Alongside technical controls, the people involved matter greatly. Training programs for our operations technicians extend beyond SOP checklists, covering the science and purpose behind every action. This culture reduces errors, improves communication, and has a direct impact on the reliability received by pharmaceutical buyers. Deep technical skill paired with ownership forms the backbone of a supply chain that can consistently deliver high-value products like Aprepitant, not just in theory but in the lived experience of buyers and patients.
Demand for Aprepitant and related agents continues to grow, especially as global access to chemo-supportive care widens. Scaling production responsibly, without sacrificing quality or adding variable risk, stands as an everyday focus in our operation. As newer drug combinations are researched and guidelines adapt, we maintain frequent exchange with regulatory scientists, formulation experts, and equipment suppliers—sharing our learnings and hearing theirs. This ecosystem of real-time feedback allows us to catch emerging trends early, invest in critical upgrades, and pass those benefits down the supply chain.

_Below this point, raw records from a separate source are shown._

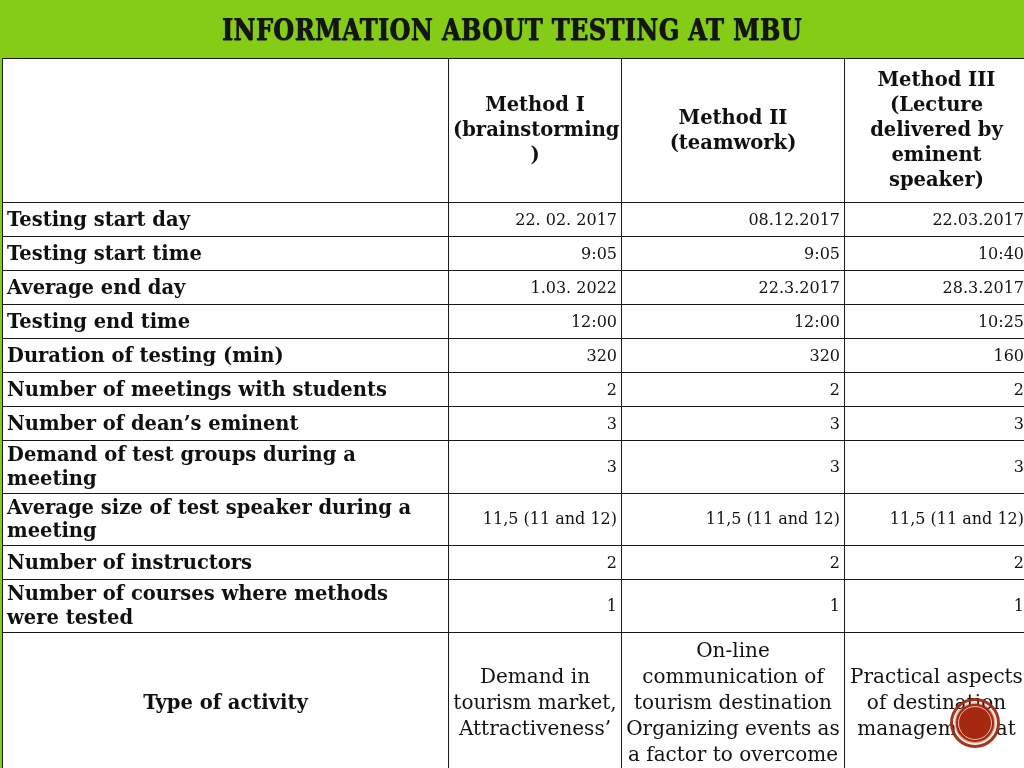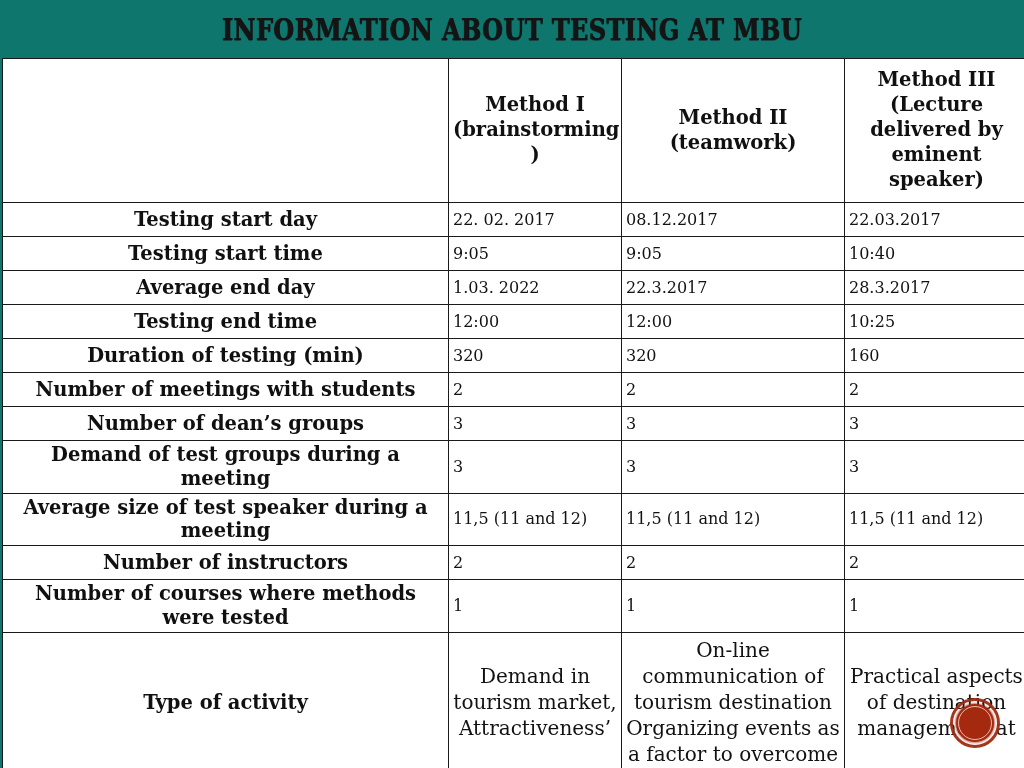--- a/index.html
+++ b/index.html
@@ -15,7 +15,7 @@
     position: relative;
     width: 1024px;
     height: 768px;
-    background: #0f766e;
+    background: #84cc16;
     overflow: hidden;
   }
 

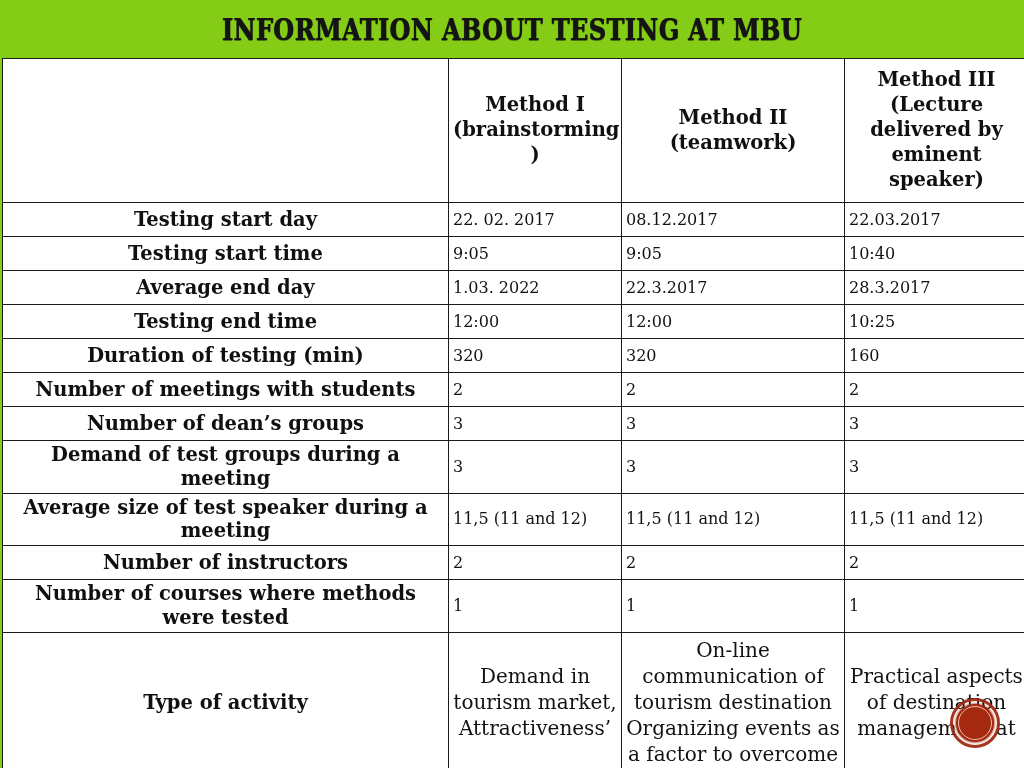--- a/index.html
+++ b/index.html
@@ -71,7 +71,7 @@
     font-weight: bold;
     font-size: 19.5px;
     line-height: 1.22;
-    text-align: center;
+    text-align: left;
     color: #101010;
     padding: 4px 8px;
   }

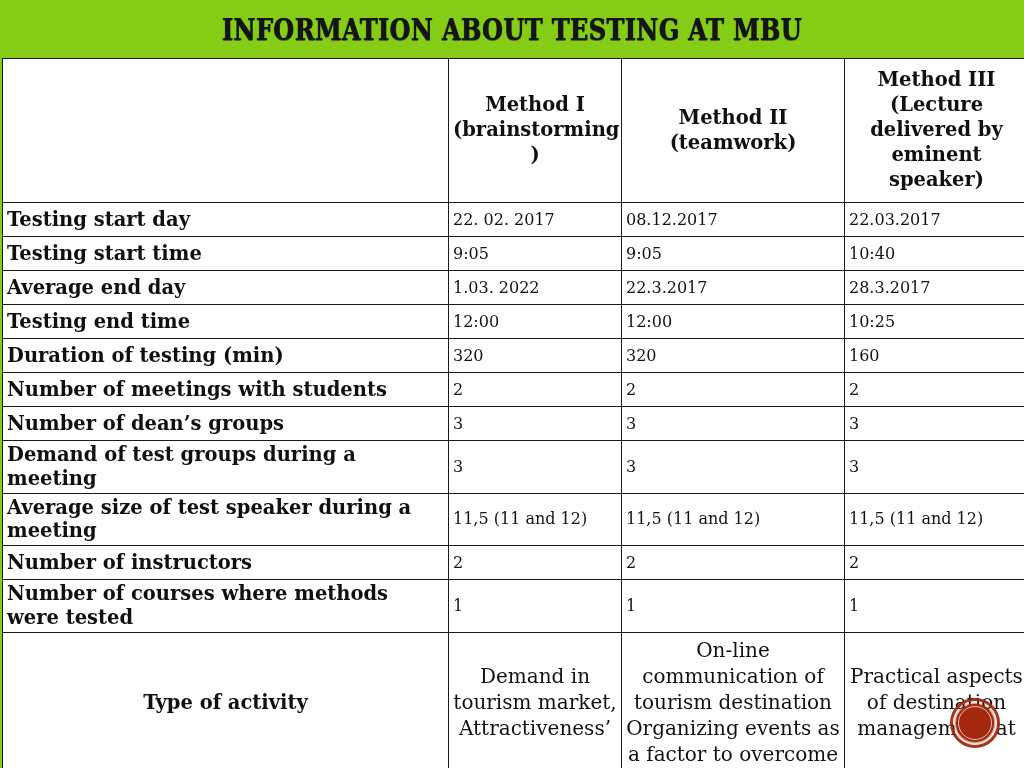--- a/index.html
+++ b/index.html
@@ -96,7 +96,7 @@
     font-weight: normal;
     font-size: 16px;
     line-height: 1.25;
-    text-align: left;
+    text-align: right;
     color: #121212;
     padding: 5px 4px;
   }

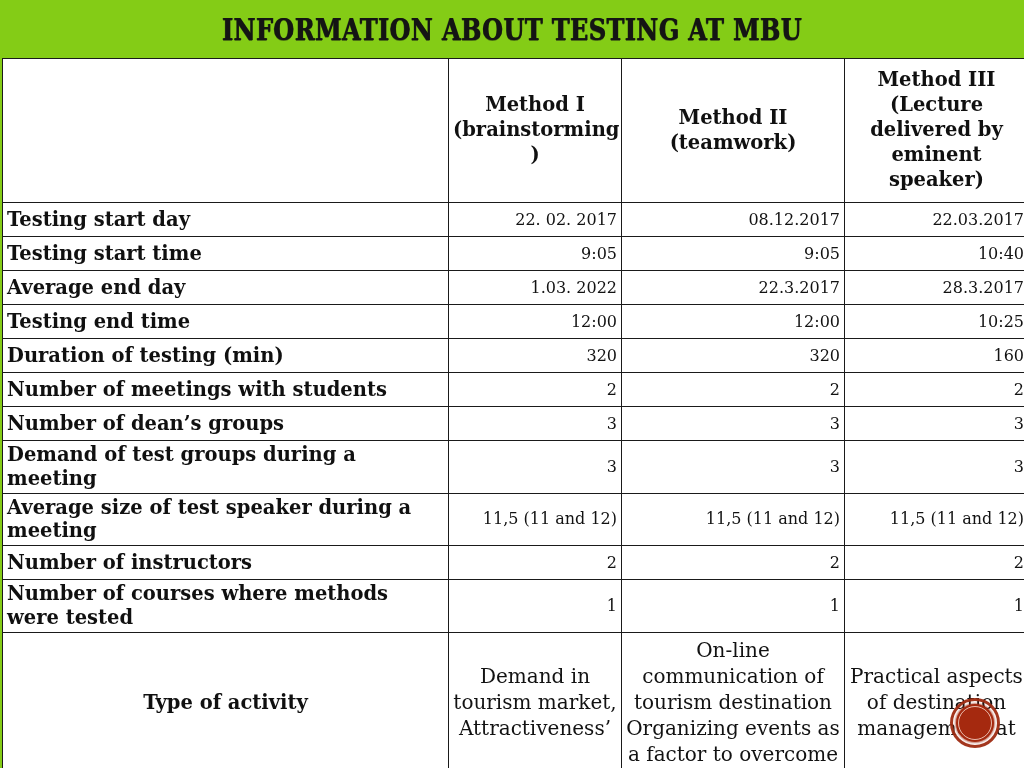--- a/index.html
+++ b/index.html
@@ -235,7 +235,7 @@
       </tr>
 
       <tr class="r-std">
-        <td class="row-label">Number of dean’s groups</td>
+        <td class="row-label">Number of dean’s eminent</td>
         <td class="cell-val">3</td>
         <td class="cell-val">3</td>
         <td class="cell-val">3</td>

One emerging area relates to reducing lead time on custom specifications and enabling smaller production runs without cost penalty. We have invested in modular processing suites and digitized documentation, which helps us meet urgent needs or support adaptive clinical trials quickly. While some manufacturers still struggle with unpredictable demand swings, our integrated planning models and close supplier relationships mean more reliable outcomes for buyers. Instead of clinging to rigid, outdated paradigms, we continue to modernize for speed, transparency, and accountability.
Over years of supplying Aprepitant, direct conversations with medical buyers and formulation scientists have taught us that trust has to be earned every batch. Our story is not about abstract words or sales claims but about day-by-day improvement and honest feedback loops. Supplying this molecule means accepting responsibility from raw material intake to finished shipment, supported by an entire team focused on both technical mastery and practical service to those treating patients.
Drawing on decades of chemical process knowledge, and working in close partnership with those at the frontlines of patient care, we have shaped our offering to suit both regulatory requirements and real-world formulation demands. This difference is both visible in the quality of each lot of Aprepitant and felt by those who depend on it in the clinic every day. In our experience, it is not the certifications or the theoretical purity that make the strongest impact, but the steady attention given to every detail, reinforced by a willingness to listen, learn, and adapt.